Neumora's two most advanced drugs, called NMRA-140 and NMRA-511, are being evaluated in early- and mid-stage clinical trials as possible treatments for major depressive disorder and anxiety disorders, respectively.
Already, the company and its healthy crop of programs have attracted outside interest. It's launching with $400 million in Series A funding from Arch and a lengthy list of venture capital firms, plus a $100 million investment from Amgen.
To Paul Berns, a Neumora co-founder and a managing director at Arch, Thursday's launch is a significant milestone.

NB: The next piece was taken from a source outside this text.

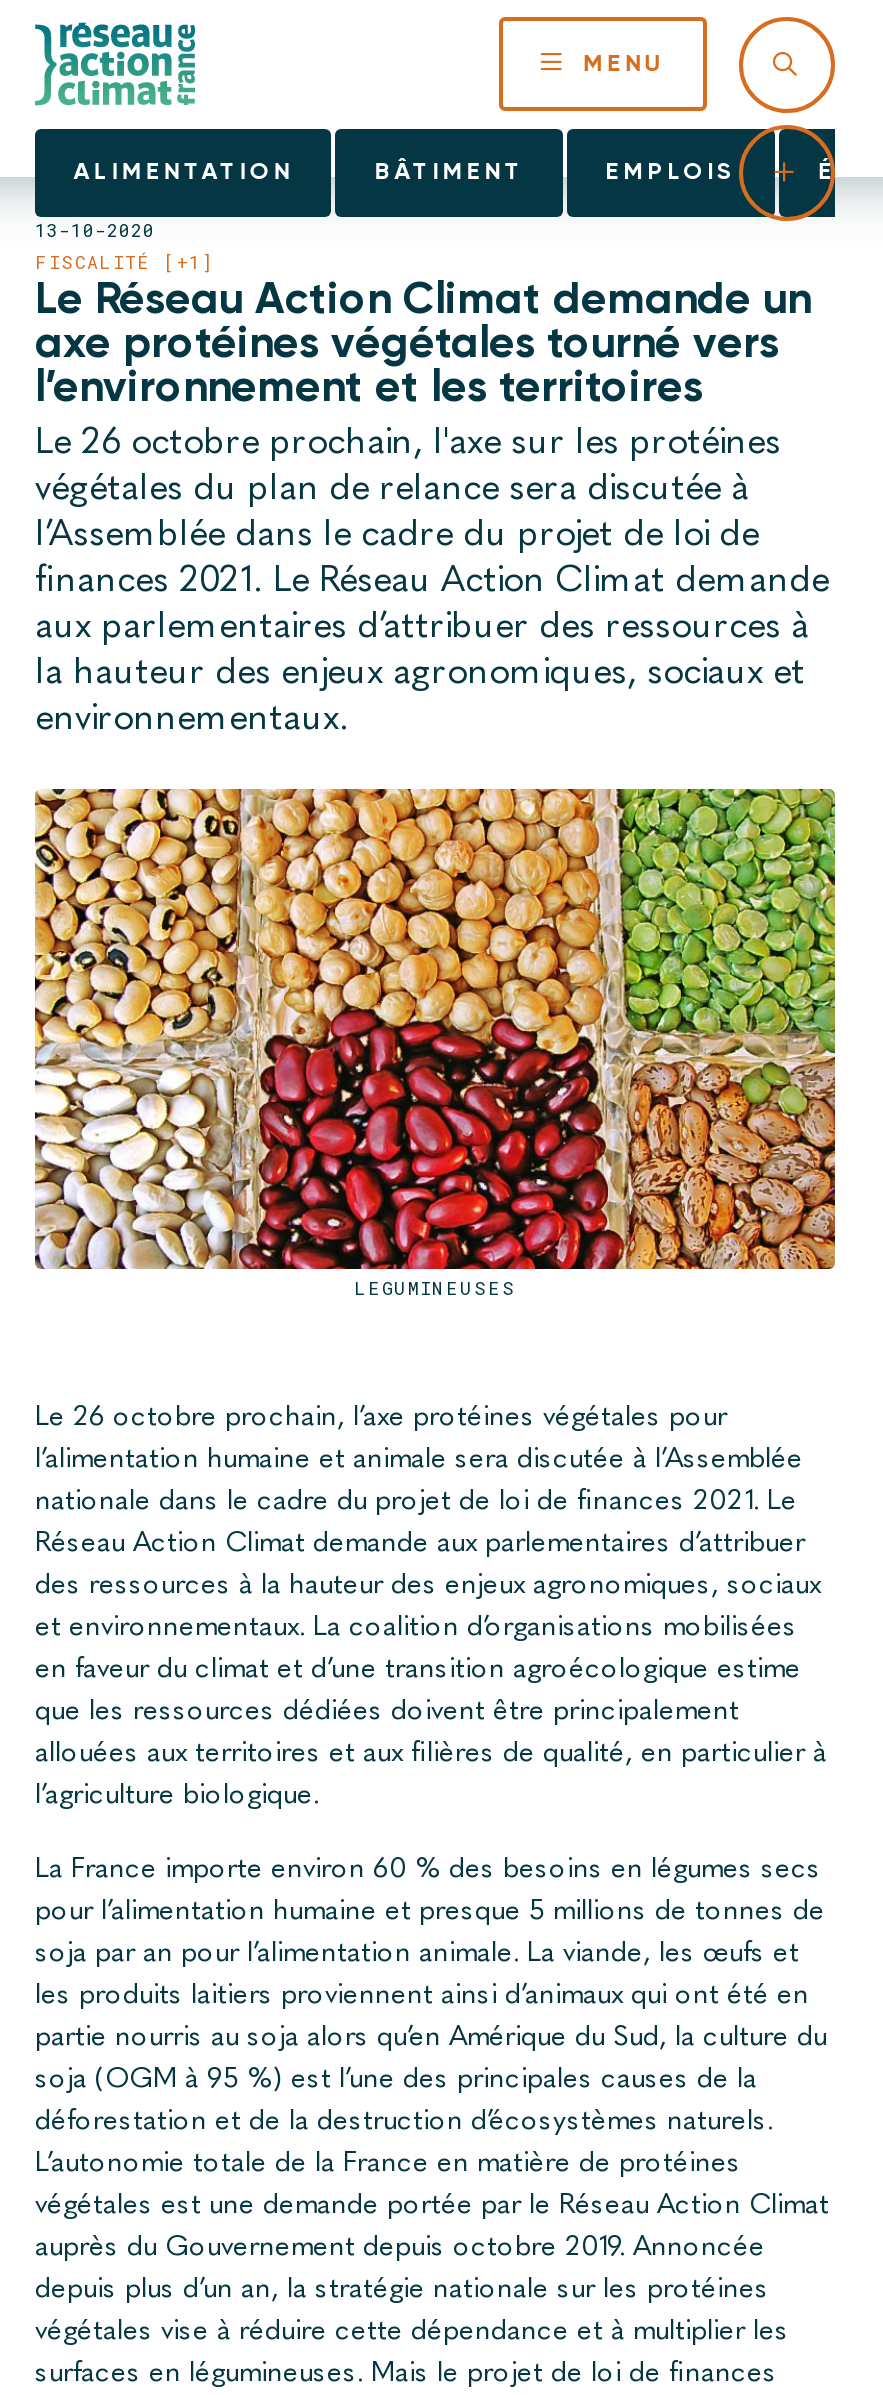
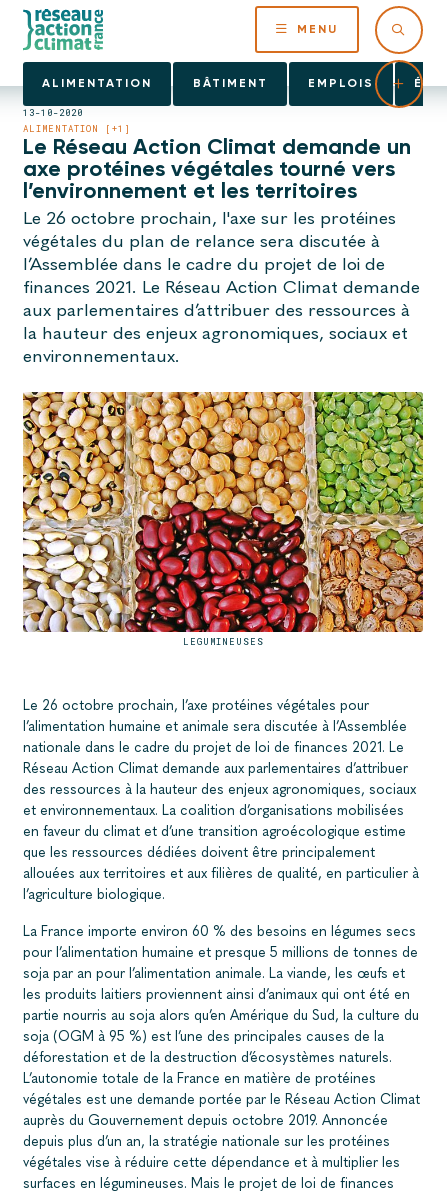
- FISCALITÉ [+1]
+ ALIMENTATION [+1]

When Berns joined the firm several years ago, there were discussions about how to form a biotech focused on precision medicines for the CNS. Arch had invested in companies with "exciting new compounds," he said, but none of them had a well-vetted platform that could routinely improve the odds of success developing new, targeted drugs for brain diseases.
The firm's venture capitalists met with experts, and what they determined, according to Berns, was that progress in computer science had finally put such a platform within reach. "It became really clear to us that there had been substantial advancements, not just in the understanding of the basic biology of brain diseases, but really the ramp up and utility of computational data science approaches."
Now in the public view, Neumora will find itself under greater pressure to show its technology works. According to Lyons-Williams, the platform needs not only to identify effective CNS therapies and the patients who might best respond to them, but, perhaps just as importantly, offer insights that can improve subsequent drug discovery and testing.
"I think that's what stood out for most investors," Lyons-Williams said. "They believe we'll continue to learn in every single trial, become smarter at every step of the process, and ultimately home in on these patient populations and ways that we can deliver differentiated success."
In addition to Arch, the Series A round saw participation from Polaris Partners, Alexandria Venture Investments, Altitude Life Science Ventures, F-Prime Capital, Invus, the Softbank Vision Fund 2 and at least half a dozen other venture firms.
The company currently has more than 90 employees, including a 13-member executive team, many of whom have years of experience in neurology or data analysis. Chief Research Officer Nick Brandon, for example, helped lead neuroscience research at Pfizer and AstraZeneca, whereas Chief Data Science Officer John Reynders was previously Moderna's first chief information officer and a vice president of data sciences, genomics and bioinformatics at Alexion Pharmaceuticals.
Neumora expects its headcount to keep growing, particularly on the data sciences side.